*Prompt:*
The material below should be copied line for line, please, with pictures omitted.

*Provided information:*

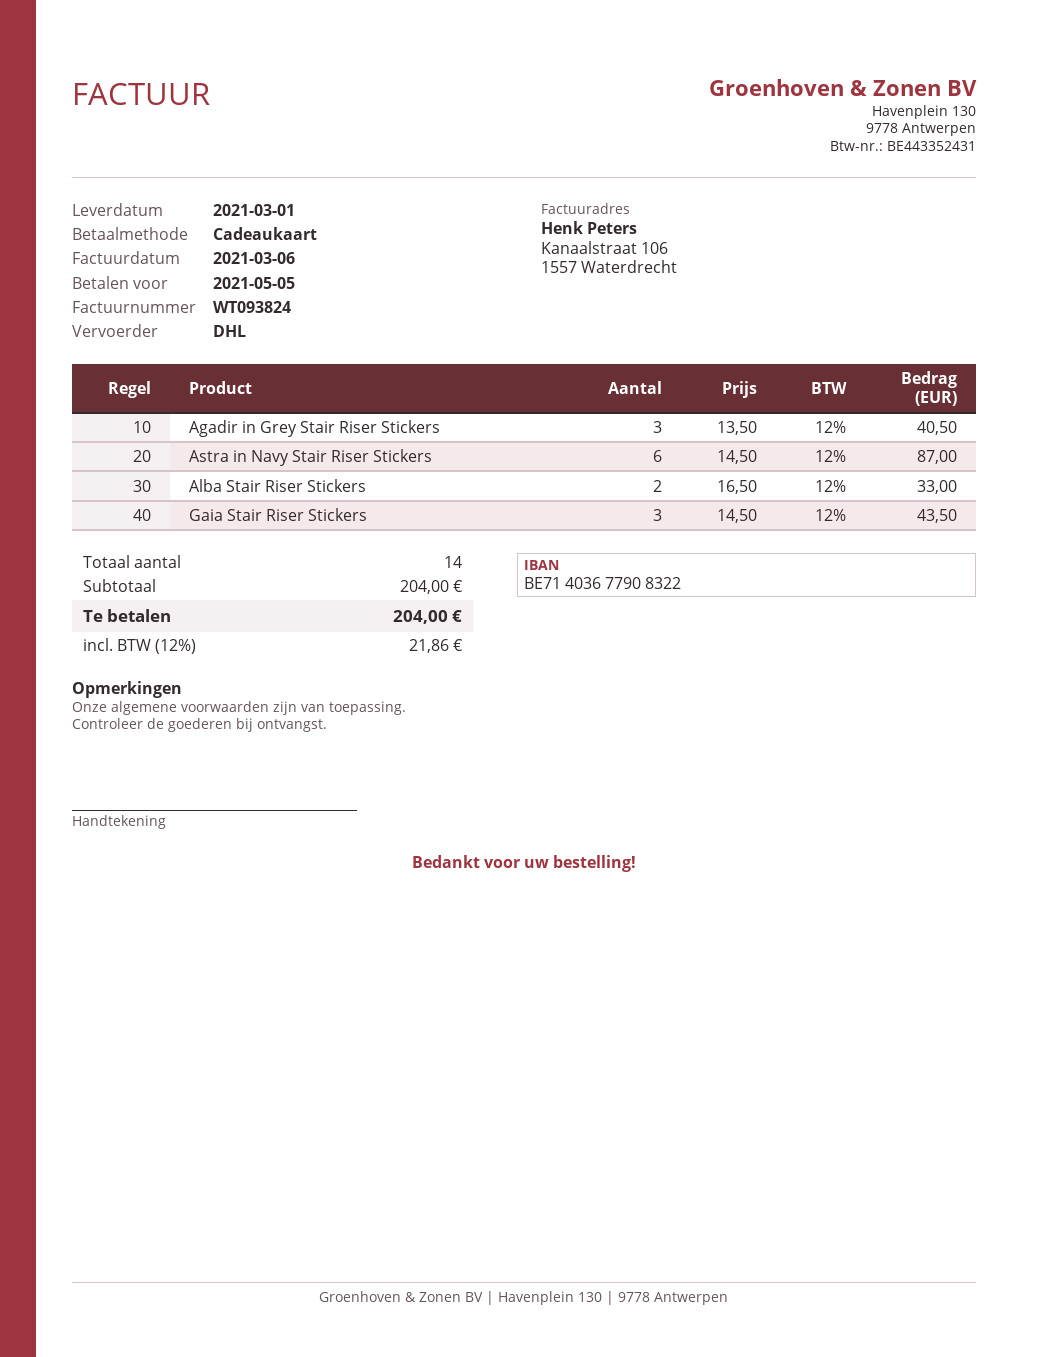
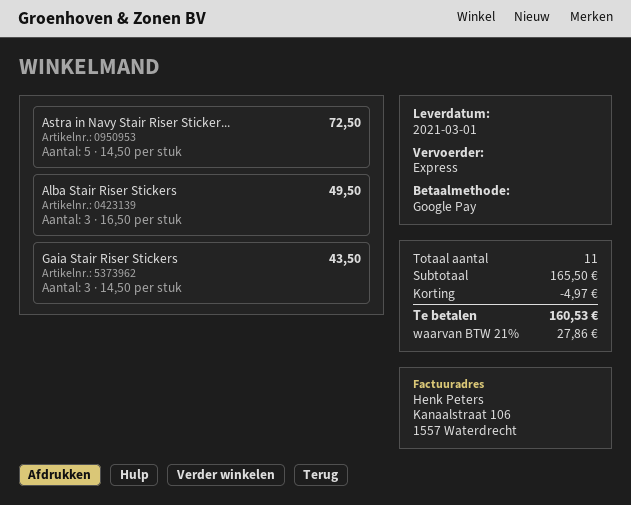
payment method: gift card -> Google Pay
shipping method: DHL -> express
Agadir in Grey Stair Riser Stickers: 3 x 13.50 = 40.50 -> none
Astra in Navy Stair Riser Stickers: 6 x 14.50 = 87.00 -> 5 x 14.50 = 72.50
Alba Stair Riser Stickers: 2 x 16.50 = 33.00 -> 3 x 16.50 = 49.50
total quantity: 14 -> 11
subtotal: 204.00 -> 165.50
discount: none -> 4.97
tax: 12% = 21.86 -> 21% = 27.86
total: 204.00 -> 160.53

*Exercise result:*
payment method: gift card -> Google Pay
shipping method: DHL -> express
Agadir in Grey Stair Riser Stickers: 3 x 13.50 = 40.50 -> none
Astra in Navy Stair Riser Stickers: 6 x 14.50 = 87.00 -> 5 x 14.50 = 72.50
Alba Stair Riser Stickers: 2 x 16.50 = 33.00 -> 3 x 16.50 = 49.50
total quantity: 14 -> 11
subtotal: 204.00 -> 165.50
discount: none -> 4.97
tax: 12% = 21.86 -> 21% = 27.86
total: 204.00 -> 160.53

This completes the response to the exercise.